What still leaks past the gate
Sealed boundary plus recorded outbound surface closes the per-story gate. It doesn't close every gate.
Cross-context integration bugs still ship past the spec layer. Accounts works, Cards works, Notifications works, and they break at the seams between them. Each spec covered one story. Nothing in the spec suite drives a cross-story journey.

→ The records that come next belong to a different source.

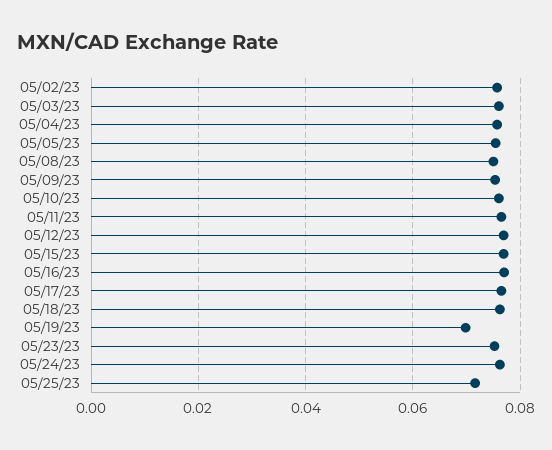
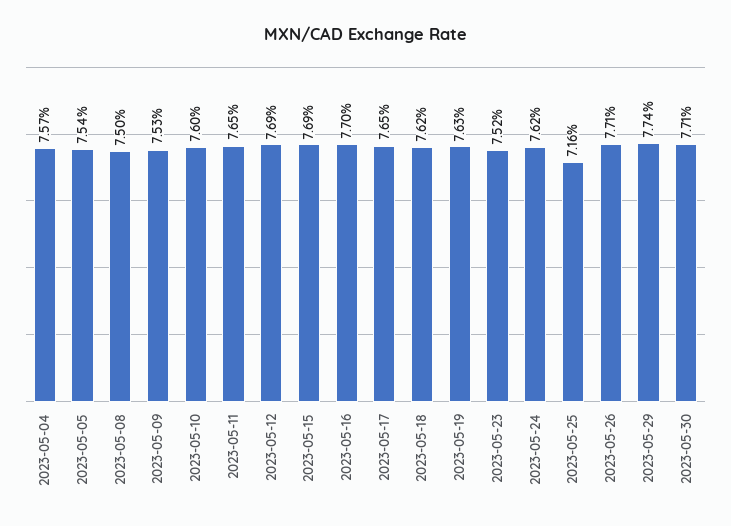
05/02/23: 0.076 -> none
05/03/23: 0.076 -> none
05/19/23: 0.07 -> 0.0763
2023-05-26: none -> 0.0771
2023-05-29: none -> 0.0774
2023-05-30: none -> 0.0771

That's where agentic QA picks up. Story QA tests one story at a time against the running application. Journey QA tests paths through the app that span multiple stories. On one project I built, an SMS verification feature passed 8 BDD scenarios and journey QA found a fraud surface anyway: the spec asserted the flag cleared after verification, and the model satisfied that by clearing the flag on link-open without requiring the verification work. The spec's definition of "verify" was too loose. Only a journey-level test caught it.
Sealed specs reduce how much QA has to catch. They don't eliminate it. The two together are the verification stack. The agentic QA piece covers the second layer.